Este alumno forma parte de aquel grupo de niños que nacen y viven en villas desnudas del derecho a una vivienda digna aprendiendo a tomar como natural ese modo de vida, lugares en los que sobrevive quien mejor se adapta, al mejor estilo darwiniano; donde triunfa el que acepta y se acomoda a esa selva habitada por quienes excluidos del sistema social, laboral y educativo sufren la discriminación y el rechazo de muchos y edifican un modo de pensar y actuar asentado en el resentimiento, desconfianza, desesperanza, desilusión y un hostil y profundo sentimiento de marginalidad.

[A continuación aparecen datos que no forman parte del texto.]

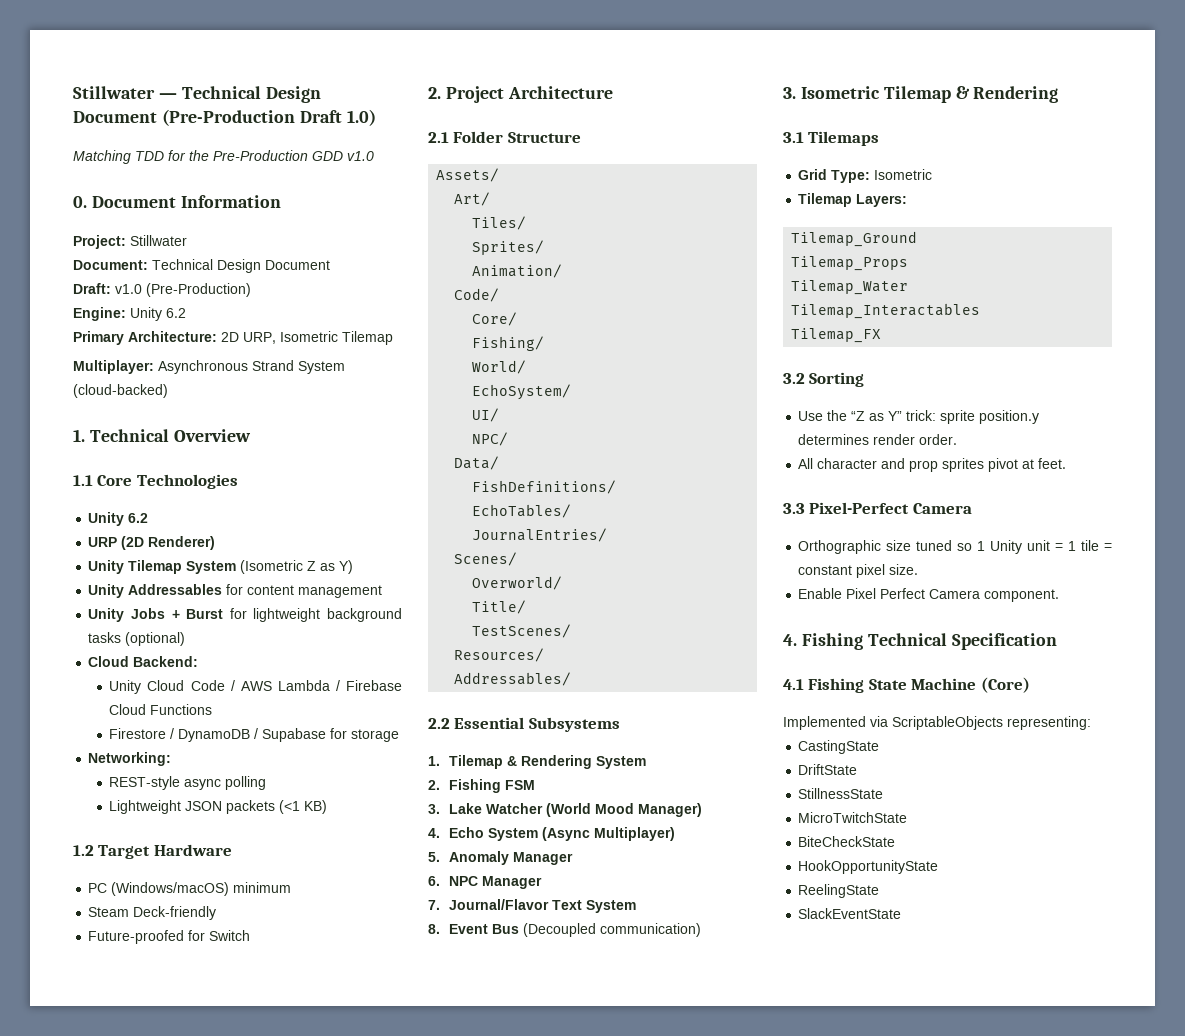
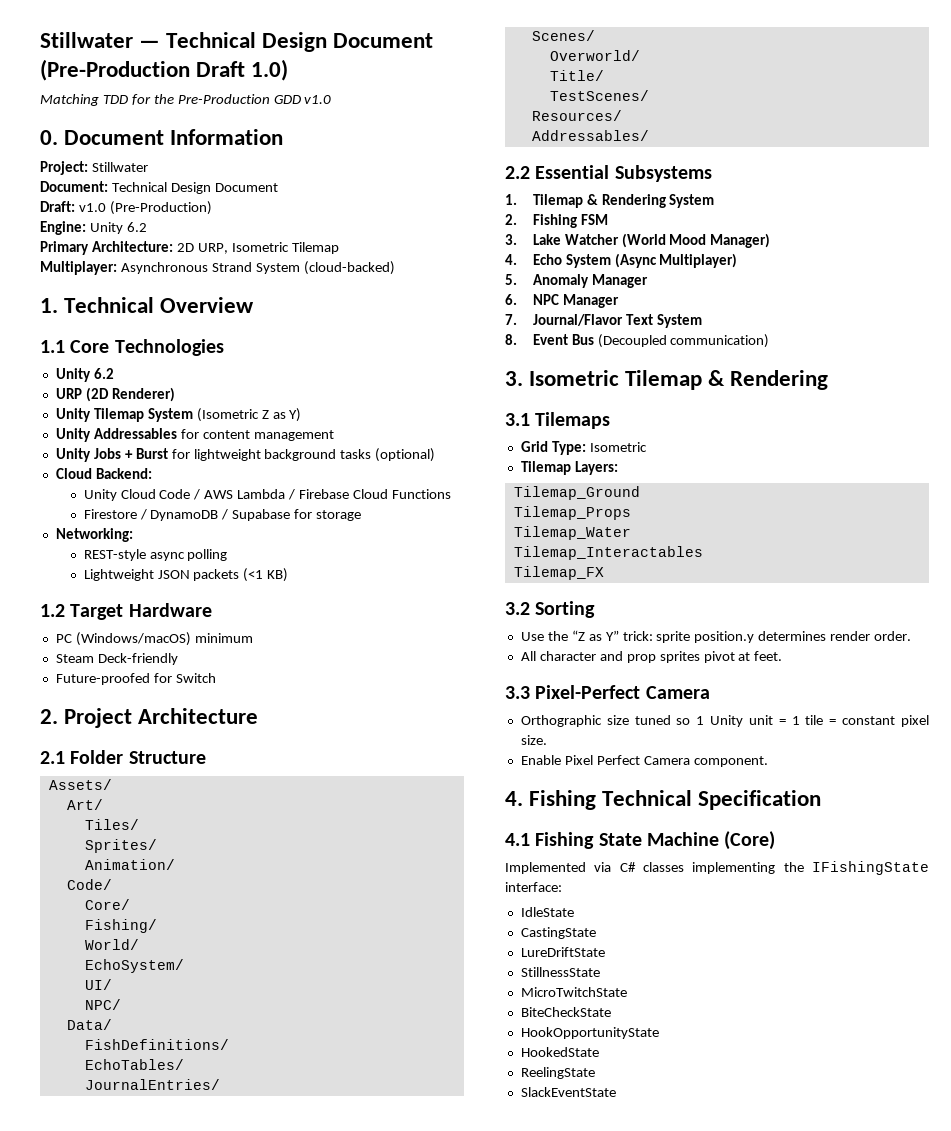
- Implemented via ScriptableObjects representing:
+ Implemented via C# classes implementing the IFishingState interface:
+ IdleState
- DriftState
+ LureDriftState
+ HookedState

Nuestro sistema educativo debe atender a todos los entornos y hacerse cargo de que la realidad en la que está inmerso no es la panacea ni el paraíso celestial sino un contexto que nosotros mismos hemos contribuido a producir; ya sea desde la acción positiva como desde la omisión propia del “no te metás” o “sálvese quien pueda”. Me refiero a un contexto fragmentado, empobrecido, deshumanizado; un escenario que necesita y exige una educación transformadora.
Esa es la razón de ser de nuestro sistema educativo: aportar desde su dimensión formativa a la construcción de un mundo cada vez más libre, pensante y solidario.